Abbiamo la Quinta sinfonia, una pagina molto tipica del sinfonismo russo, con lo Scherzo al secondo posto. Ahronovitch guida l'Orchestra della Radio Bavarese, e sembra amare molto questa quadrata e ben congegnata partitura, mettendo in luce i dettagli espressivi e anche il talentaccio costruttivo che Glazunov sapeva spesso mettere in mostra. Notevoli soprattutto il tempo lento e il movimento finale.
E non è tutto: lo stesso concerto prevede quel poema sinfonico Stenka Razin che persino i detrattori del compositore devono indicare tra le pagine migliori. E Ahronovitch, direttore che in questo cofanetto offre prove un po' discontinue, qui è sulla faccia luminosa della luna, con un'impeto focoso che, accoppiato alla rifinitura di suono degli strumentisti, fa faville.

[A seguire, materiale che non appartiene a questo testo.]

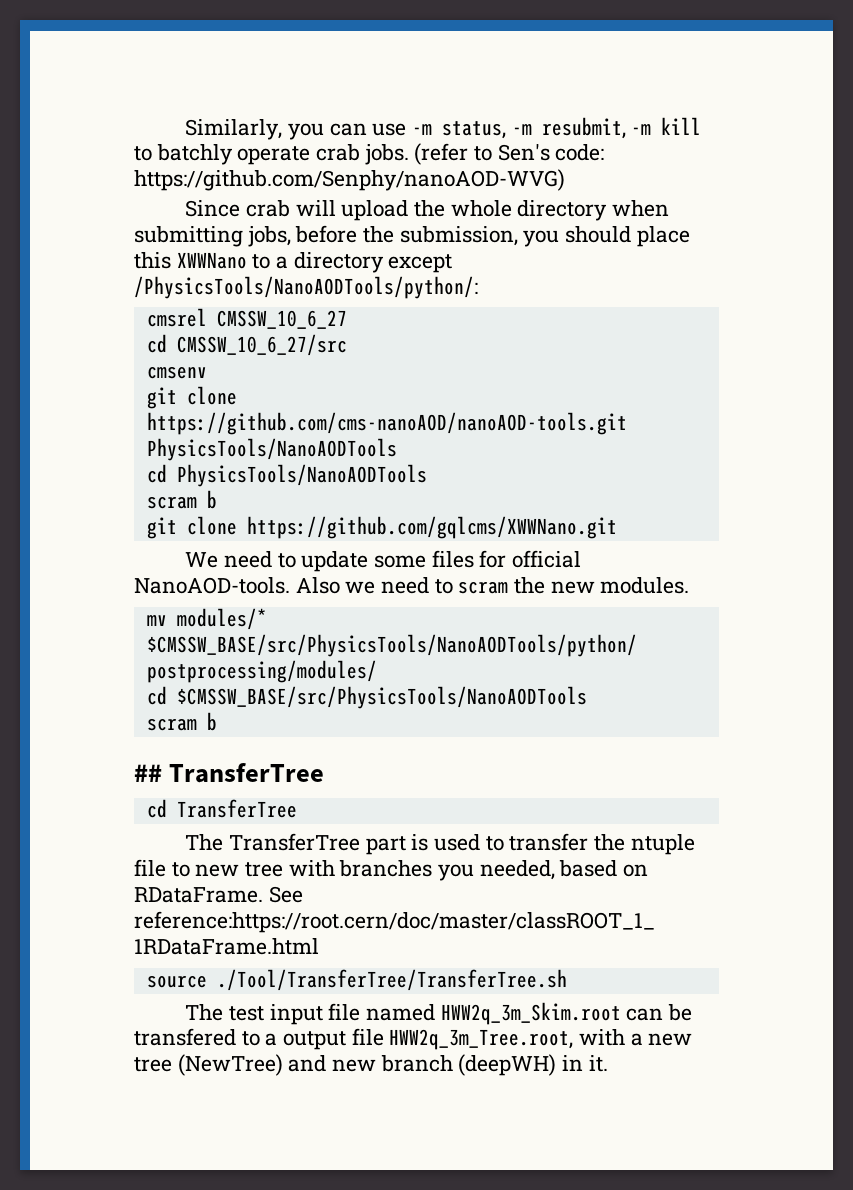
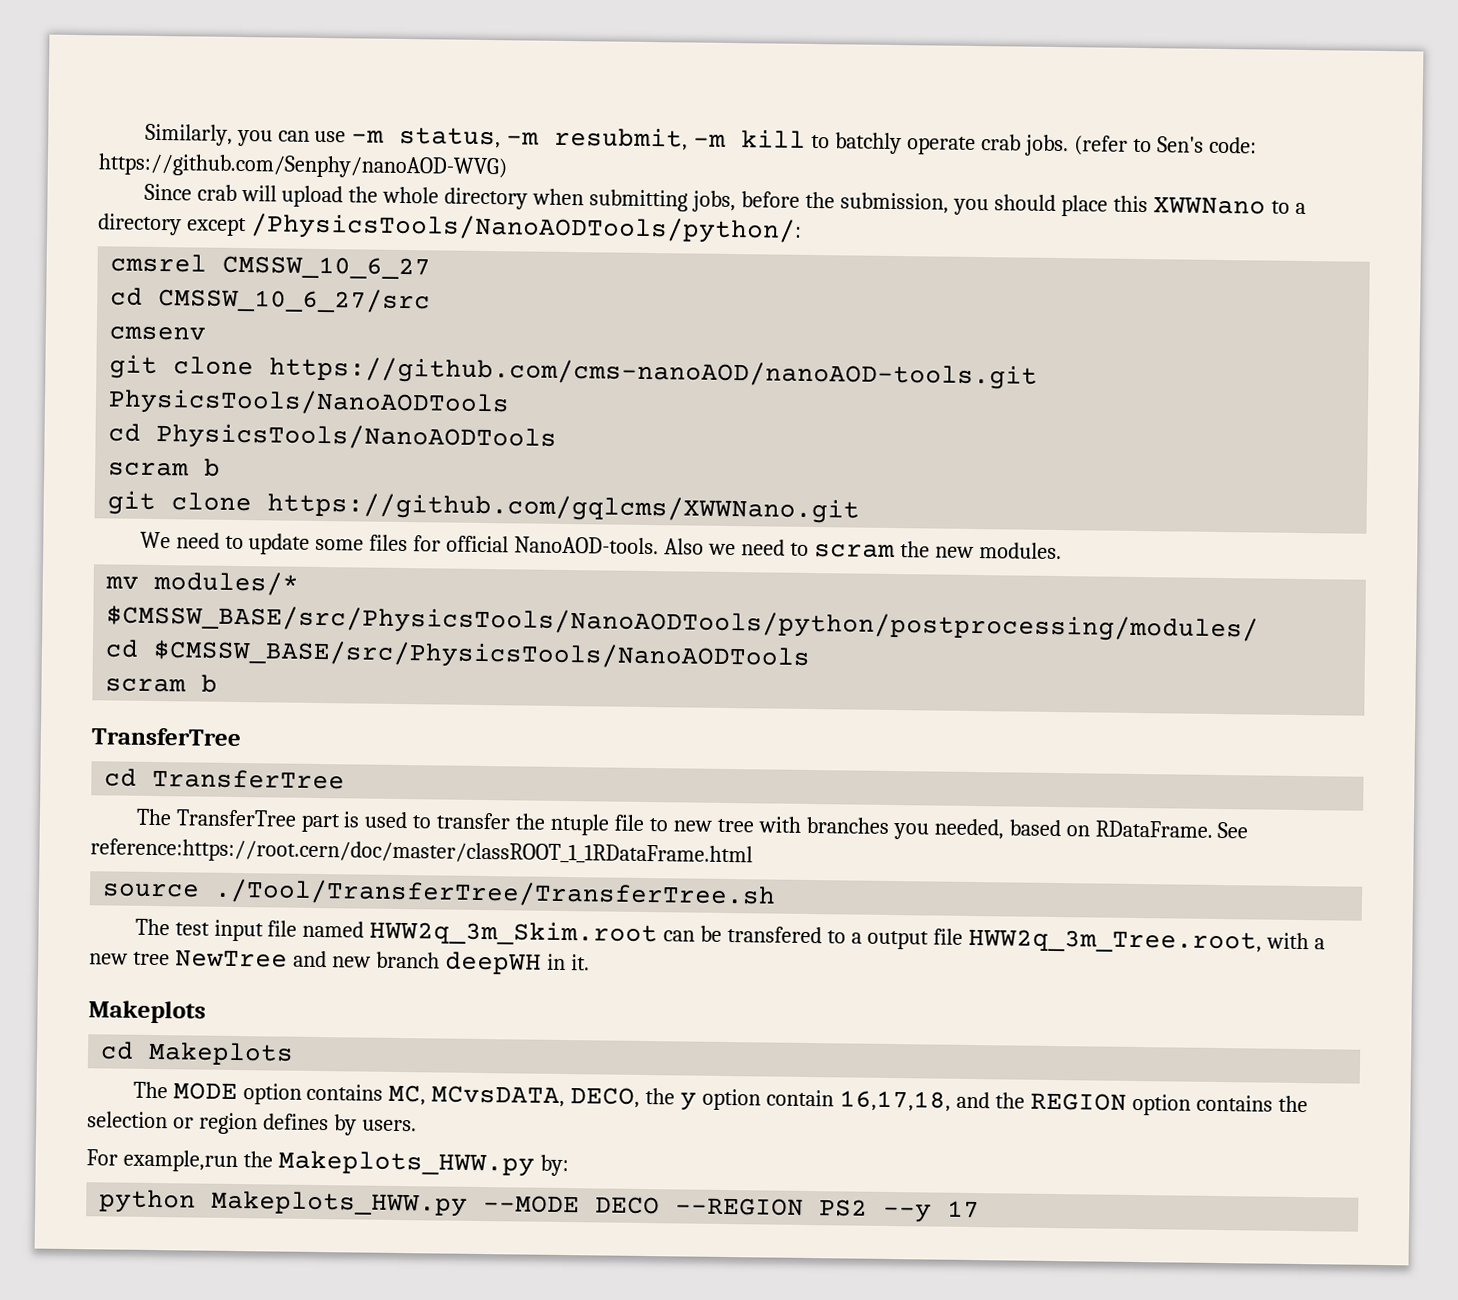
[134,764,162,782] ## -> (219, 683) none
[177,1054,283,1076] (NewTree) -> [174,949,288,968] NewTree
[458,1054,557,1076] (deepWH) -> [444,951,542,975] deepWH
(608, 1063) none -> [88,1000,206,1024] [100,1041,295,1066] [132,1081,1308,1116] [87,1111,417,1136] [86,1149,569,1177] [99,1189,981,1223] // Makeplots // cd Makeplots // The MODE option contains MC, MCvsDATA, DECO, the y option contain 16,17,18, and the REGION option contains the selection or region defines by users. // For example,run the Makeplots_HWW.py by: // python Makeplots_HWW.py --MODE DECO --REGION PS2 --y 17

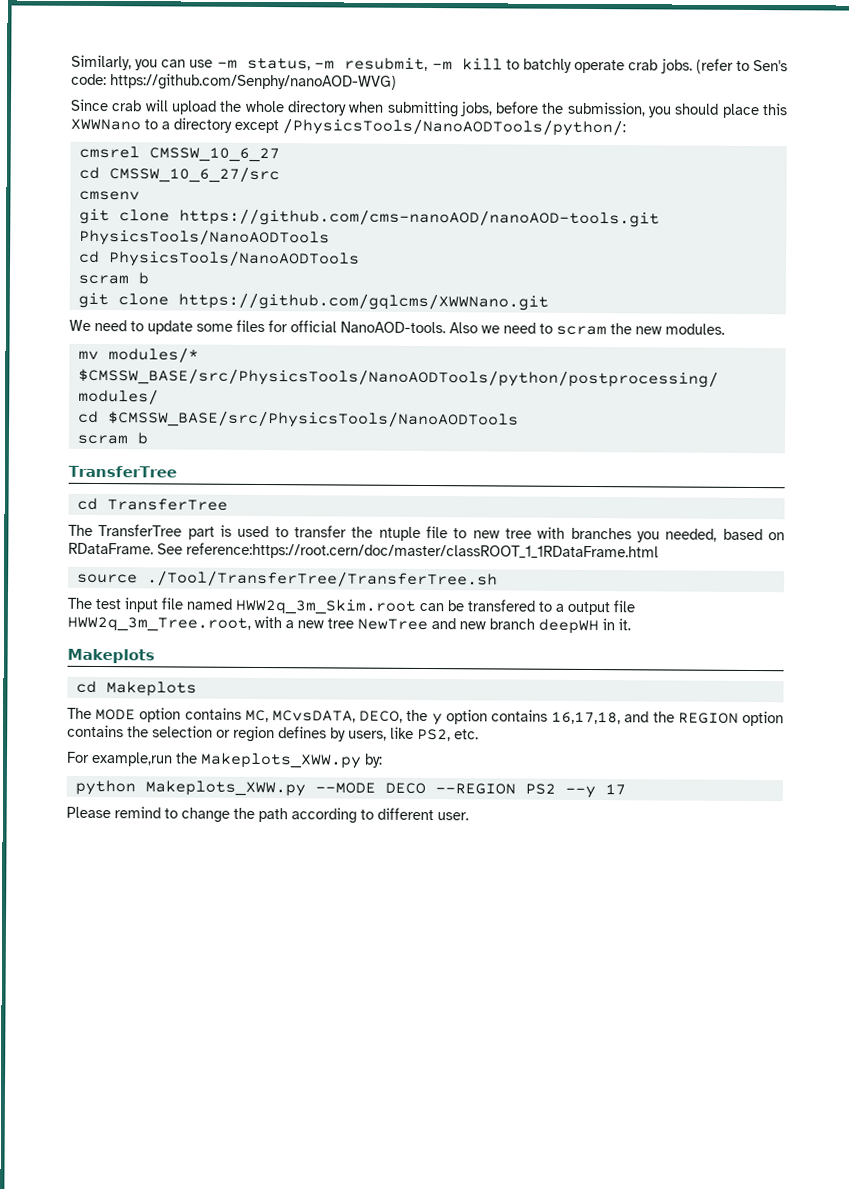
[766,1089,835,1107] contain -> [490,709,548,722] contains
[361,1119,417,1132] users. -> [348,726,479,742] users, like PS2, etc.
[277,1150,535,1177] Makeplots_HWW.py -> [200,752,362,769] Makeplots_XWW.py
[211,1190,469,1217] Makeplots_HWW.py -> [144,780,306,797] Makeplots_XWW.py
(981, 1209) none -> [66,806,469,824] // Please remind to change the path according to different user.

Inutile dire che qui chiamo @Snorlax, @il viandante del sud (storico mio compagno di strada nell'indagare i compositori all'ombra delle grandi superstar) e @giobar, dichiarato ammiratore del direttore

@Wittelsbach

Spasibo, ben accetto!

Russia per Russia, ricambio con

già, questi compositori all'ombra quante soddisfazioni mi hanno dato e danno tuttora!